Goal Summary:
Investigate and validate how RHACS could support AI workload identification and AI BOM ingestion in the future by researching model formats, metadata standards, and integration patterns, and by documenting clear recommendations, constraints, and next steps.
Goals and expected user outcomes:
Goals:
- Evaluate approaches for identifying AI workloads and ingesting AI BOMs in RHACS.
- Investigate model formats, metadata standards, and integration patterns relevant to AI workloads.
- Document feasibility, constraints, and architectural trade-offs for potential implementation approaches.
Expected end-user outcomes (enabled by future implementation informed by this discovery):
- End users will be able to identify which workloads in their clusters contain AI/ML models.

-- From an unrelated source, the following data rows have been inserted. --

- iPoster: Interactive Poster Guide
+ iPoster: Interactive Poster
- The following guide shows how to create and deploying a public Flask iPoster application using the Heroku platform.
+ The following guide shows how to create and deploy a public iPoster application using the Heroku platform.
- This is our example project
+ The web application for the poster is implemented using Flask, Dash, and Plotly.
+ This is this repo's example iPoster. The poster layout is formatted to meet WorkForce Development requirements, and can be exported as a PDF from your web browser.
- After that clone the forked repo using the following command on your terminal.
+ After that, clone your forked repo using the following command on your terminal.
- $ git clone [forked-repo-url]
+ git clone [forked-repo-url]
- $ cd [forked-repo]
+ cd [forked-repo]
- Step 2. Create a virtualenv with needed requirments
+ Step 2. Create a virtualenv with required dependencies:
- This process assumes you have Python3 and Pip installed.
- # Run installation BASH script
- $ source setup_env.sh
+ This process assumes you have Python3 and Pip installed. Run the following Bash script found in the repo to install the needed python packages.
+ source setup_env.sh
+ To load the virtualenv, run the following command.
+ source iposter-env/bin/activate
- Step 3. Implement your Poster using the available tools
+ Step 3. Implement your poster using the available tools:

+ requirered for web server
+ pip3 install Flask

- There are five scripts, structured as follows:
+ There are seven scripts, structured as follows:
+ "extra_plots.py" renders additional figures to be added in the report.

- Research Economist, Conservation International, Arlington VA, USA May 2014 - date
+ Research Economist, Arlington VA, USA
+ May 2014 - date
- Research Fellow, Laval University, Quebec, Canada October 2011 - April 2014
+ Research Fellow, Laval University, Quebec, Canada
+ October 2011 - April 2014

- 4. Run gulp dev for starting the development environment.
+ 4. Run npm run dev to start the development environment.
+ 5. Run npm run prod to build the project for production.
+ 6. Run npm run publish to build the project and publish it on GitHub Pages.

- End users will have centralized visibility into AI models and associated metadata through RHACS.
- End users will be able to associate externally generated AI BOMs with running workloads and images.
- End users will gain a clearer inventory of AI-related artifacts to support governance, audit, and risk assessment.
Possible approaches to evaluate:
- Option A: Classifying AI workloads as existing Kubernetes objects (Deployments, StatefulSets, Pods) with AI metadata.
- Option B: Introducing a new AI workload abstraction that can coexist with existing workloads and store AI-specific metadata such as model formats, provenance, and AI BOM associations.
- Option C: Hybrid approaches, where existing workloads are enriched with associated AI metadata objects to track AI models without modifying workload types.
This discovery does not directly deliver these outcomes, but defines the path and requirements to enable them in a subsequent implementation.
Acceptance Criteria:
- Evaluate and document technical approaches for representing AI workloads and AI BOMs in RHACS.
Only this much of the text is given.